Calvino acreditava que os governantes detinham a responsabilidade de promover
as renovações da sociedade. Sua influência na vida pública era tão grande, que
Canterbury enviou uma mensagem dizendo: “ele não poderia fazer nada mais útil
do que escrever ao rei com maior freqüência”. De fato, Calvino escrevia
comentários bíblicos e os enviava aos governantes do Velho Continente.

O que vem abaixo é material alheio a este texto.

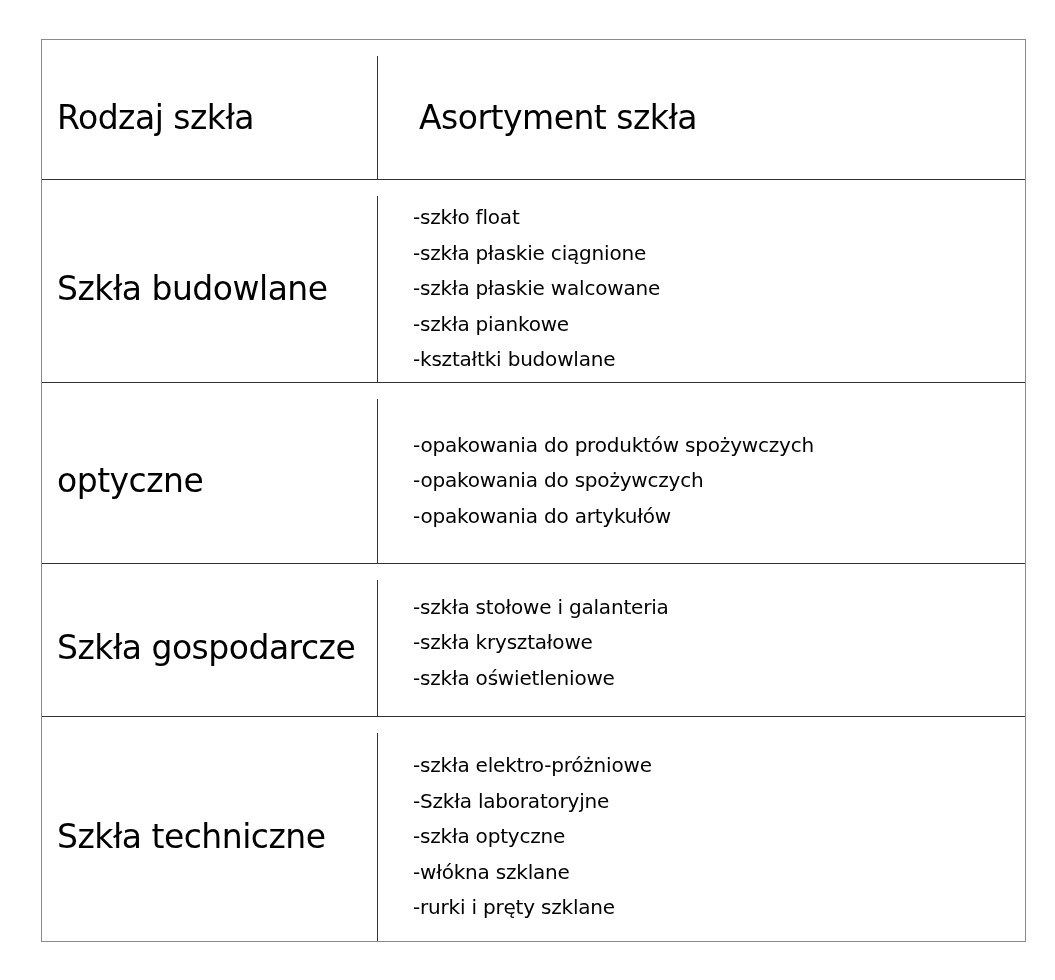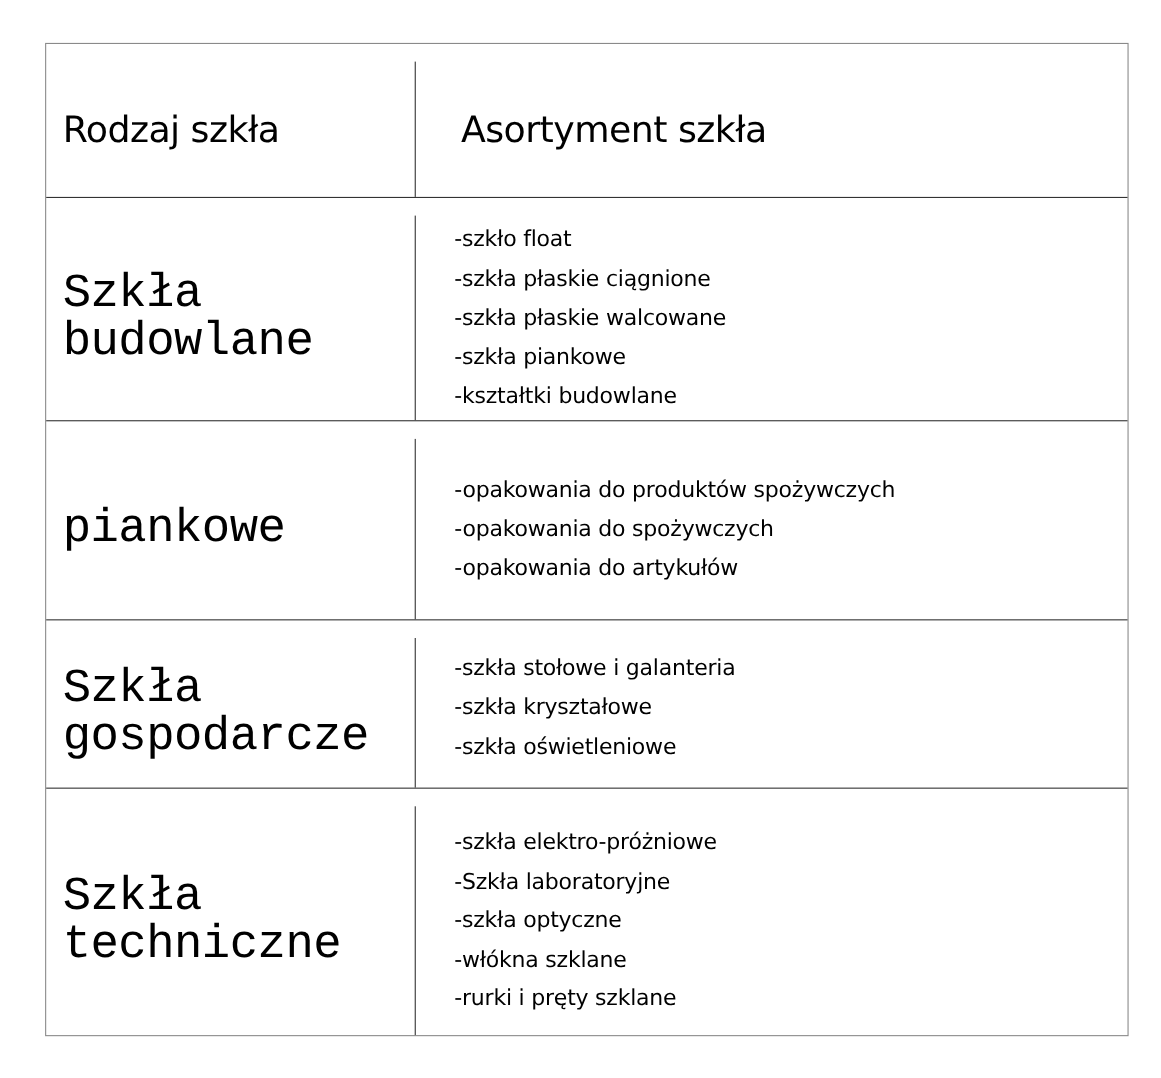--- a/index.html
+++ b/index.html
@@ -9,21 +9,21 @@
       position: absolute; left: 41px; top: 39px; width: 985px; height: 903px;
       box-sizing: border-box; border: 1.5px solid #8a8a8a;
     }
     .row { position: absolute; left: 0; right: 0; box-sizing: border-box; }
     .row + .row { border-top: 1.5px solid #333; }
     .cell { position: absolute; top: 16px; bottom: 0; display: flex; align-items: center; box-sizing: border-box; }
     .c1 { left: 0; width: 336px; padding-left: 15px; border-right: 1.5px solid #333; }
     .c2 { left: 336px; right: 0; padding-left: 35px; }
     .head-text { font-size: 33px; letter-spacing: -0.5px; }
     .head-text.right { padding-left: 6px; }
-    .type-text { font-size: 43px; line-height: 44px; letter-spacing: -0.5px; font-family: Liberation Mono, monospace; }
+    .type-text { font-size: 33px; line-height: 44px; letter-spacing: -0.5px; }
     .items { display: flex; flex-direction: column; font-size: 20px; line-height: 35.4px; letter-spacing: -0.2px; }
     .item { white-space: pre; }
   </style>
 </head>
 <body>
 
 <div class="table">
 
   <div class="row" style="top:0; height:139px;">
     <div class="cell c1">
@@ -45,21 +45,21 @@
         <span class="item">-szkła płaskie walcowane</span>
         <span class="item">-szkła piankowe</span>
         <span class="item">-kształtki budowlane</span>
       </div>
     </div>
   </div>
 
   <div class="row" style="top:342px; height:181px;">
     <div class="cell c1">
       <div class="type-text">
-        <div>piankowe</div>
+        <div>optyczne</div>
       </div>
     </div>
     <div class="cell c2">
       <div class="items">
         <span class="item">-opakowania do produktów spożywczych</span>
         <span class="item">-opakowania do spożywczych</span>
         <span class="item">-opakowania do artykułów</span>
       </div>
     </div>
   </div>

Diferentemente, a maioria daqueles que se
dizem calvinistas no Brasil limita-se a um comportamento apático quanto às
questões sociais. Basta observarmos a onda de protestos que tomaram conta das
ruas brasileiras. Infelizmente, não se ouviu até o momento declarações por
parte de líderes religiosos que se intitulam calvinistas, com relação às
referidas manifestações. Pelo contrário, procuram adotar uma postura
indiferente, utilizando como escudo uma ortodoxia morta.

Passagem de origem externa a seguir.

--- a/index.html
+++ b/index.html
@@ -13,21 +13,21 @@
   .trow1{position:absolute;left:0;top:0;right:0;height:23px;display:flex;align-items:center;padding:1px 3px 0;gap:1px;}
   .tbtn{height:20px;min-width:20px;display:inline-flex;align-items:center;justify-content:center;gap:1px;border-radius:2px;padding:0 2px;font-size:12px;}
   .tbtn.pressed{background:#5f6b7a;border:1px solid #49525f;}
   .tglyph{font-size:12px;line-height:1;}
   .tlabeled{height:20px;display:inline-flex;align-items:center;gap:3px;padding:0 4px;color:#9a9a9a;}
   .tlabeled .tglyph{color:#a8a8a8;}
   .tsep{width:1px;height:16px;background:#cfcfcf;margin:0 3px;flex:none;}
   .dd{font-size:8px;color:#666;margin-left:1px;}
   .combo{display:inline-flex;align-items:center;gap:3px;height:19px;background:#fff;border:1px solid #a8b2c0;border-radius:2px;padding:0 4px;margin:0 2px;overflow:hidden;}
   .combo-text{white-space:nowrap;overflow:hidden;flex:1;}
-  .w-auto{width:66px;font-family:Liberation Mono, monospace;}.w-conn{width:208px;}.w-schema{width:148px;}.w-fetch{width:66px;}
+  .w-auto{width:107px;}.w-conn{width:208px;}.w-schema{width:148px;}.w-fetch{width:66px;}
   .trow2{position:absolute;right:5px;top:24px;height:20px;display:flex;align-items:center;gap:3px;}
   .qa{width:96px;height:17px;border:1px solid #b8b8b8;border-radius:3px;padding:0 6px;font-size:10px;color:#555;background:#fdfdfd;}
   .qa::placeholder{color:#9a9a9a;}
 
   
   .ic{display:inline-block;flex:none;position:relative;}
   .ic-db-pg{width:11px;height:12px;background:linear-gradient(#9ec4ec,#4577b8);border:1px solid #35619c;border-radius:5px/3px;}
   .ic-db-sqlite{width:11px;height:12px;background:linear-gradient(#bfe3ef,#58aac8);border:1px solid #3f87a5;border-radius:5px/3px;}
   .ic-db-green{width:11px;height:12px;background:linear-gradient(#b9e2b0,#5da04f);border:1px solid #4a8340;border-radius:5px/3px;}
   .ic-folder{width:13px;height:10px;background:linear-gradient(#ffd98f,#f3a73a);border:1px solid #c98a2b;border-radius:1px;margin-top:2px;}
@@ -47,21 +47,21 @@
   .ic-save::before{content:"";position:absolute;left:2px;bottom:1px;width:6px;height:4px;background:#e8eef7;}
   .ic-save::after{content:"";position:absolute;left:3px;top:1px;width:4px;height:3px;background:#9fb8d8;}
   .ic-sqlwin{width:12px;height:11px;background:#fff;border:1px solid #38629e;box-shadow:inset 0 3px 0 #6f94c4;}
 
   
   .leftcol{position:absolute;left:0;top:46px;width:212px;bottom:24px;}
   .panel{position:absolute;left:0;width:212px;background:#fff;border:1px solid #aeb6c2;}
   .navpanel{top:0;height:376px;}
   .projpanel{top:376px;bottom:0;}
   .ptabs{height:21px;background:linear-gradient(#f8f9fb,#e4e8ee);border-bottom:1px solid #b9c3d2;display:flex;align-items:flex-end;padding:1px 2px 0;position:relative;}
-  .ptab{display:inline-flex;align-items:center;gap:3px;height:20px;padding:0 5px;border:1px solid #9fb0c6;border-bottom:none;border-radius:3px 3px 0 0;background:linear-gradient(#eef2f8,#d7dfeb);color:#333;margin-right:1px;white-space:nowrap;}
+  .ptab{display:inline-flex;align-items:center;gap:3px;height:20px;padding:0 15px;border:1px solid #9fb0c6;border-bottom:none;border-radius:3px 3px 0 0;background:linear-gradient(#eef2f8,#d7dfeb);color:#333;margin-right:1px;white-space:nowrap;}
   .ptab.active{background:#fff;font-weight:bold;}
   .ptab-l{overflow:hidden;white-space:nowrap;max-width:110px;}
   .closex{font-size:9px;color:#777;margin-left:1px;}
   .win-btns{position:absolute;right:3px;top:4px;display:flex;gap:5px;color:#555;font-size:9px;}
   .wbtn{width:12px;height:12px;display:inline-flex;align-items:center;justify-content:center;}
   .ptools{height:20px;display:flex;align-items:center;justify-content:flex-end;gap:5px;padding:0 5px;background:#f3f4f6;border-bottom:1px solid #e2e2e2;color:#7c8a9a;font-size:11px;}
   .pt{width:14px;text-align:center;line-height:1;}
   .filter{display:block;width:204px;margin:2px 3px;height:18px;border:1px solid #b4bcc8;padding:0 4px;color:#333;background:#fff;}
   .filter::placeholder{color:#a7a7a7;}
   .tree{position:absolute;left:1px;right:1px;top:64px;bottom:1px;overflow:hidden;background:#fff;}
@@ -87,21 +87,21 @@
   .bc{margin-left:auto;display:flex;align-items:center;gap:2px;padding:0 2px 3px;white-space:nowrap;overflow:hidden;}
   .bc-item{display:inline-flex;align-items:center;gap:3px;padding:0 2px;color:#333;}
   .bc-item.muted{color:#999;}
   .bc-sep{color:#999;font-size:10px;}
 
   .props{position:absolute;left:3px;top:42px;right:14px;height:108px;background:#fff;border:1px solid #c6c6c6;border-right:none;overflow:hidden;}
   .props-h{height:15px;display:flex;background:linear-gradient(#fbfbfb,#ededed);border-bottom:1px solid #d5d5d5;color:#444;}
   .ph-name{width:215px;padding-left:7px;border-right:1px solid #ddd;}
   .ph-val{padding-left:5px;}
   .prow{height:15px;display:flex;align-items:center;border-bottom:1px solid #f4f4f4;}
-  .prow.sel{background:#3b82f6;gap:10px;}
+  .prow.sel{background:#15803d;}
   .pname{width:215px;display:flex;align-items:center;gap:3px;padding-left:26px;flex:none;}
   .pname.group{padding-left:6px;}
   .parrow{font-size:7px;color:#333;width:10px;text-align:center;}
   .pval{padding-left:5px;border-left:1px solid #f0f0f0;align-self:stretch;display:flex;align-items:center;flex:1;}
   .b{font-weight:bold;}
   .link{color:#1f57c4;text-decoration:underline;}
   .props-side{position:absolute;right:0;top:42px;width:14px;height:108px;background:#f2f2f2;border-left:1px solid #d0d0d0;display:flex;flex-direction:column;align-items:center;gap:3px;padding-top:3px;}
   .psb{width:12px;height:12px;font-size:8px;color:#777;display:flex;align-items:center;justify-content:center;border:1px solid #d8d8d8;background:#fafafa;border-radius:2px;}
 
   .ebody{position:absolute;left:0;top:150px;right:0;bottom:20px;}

A teologia reformada nunca foi limitada ao
academicismo, pelo contrário, quando aplicada de forma plena exerceu na
história tamanha influência entre as nações, que as mesmas reconhecem a sua
importância para as transformações sociais, provocando admiração por parte do
povo. Não que Calvino fosse favorável à baderna, pelo contrário, todas as vezes
que foi consultado sobre manifestação popular, externou claramente seu repúdio
a posturas de vândalos, mas nunca se eximiu em opinar e apoiar os levantes do
povo quando ancorados em direitos e conquistas sociais.
Posturas assim fazem com que, se o teólogo
francês estivesse vivo, parafrasearia um filósofo alemão com a seguinte
assertiva: quanto a isso, posso afirmar: não sou calvinista.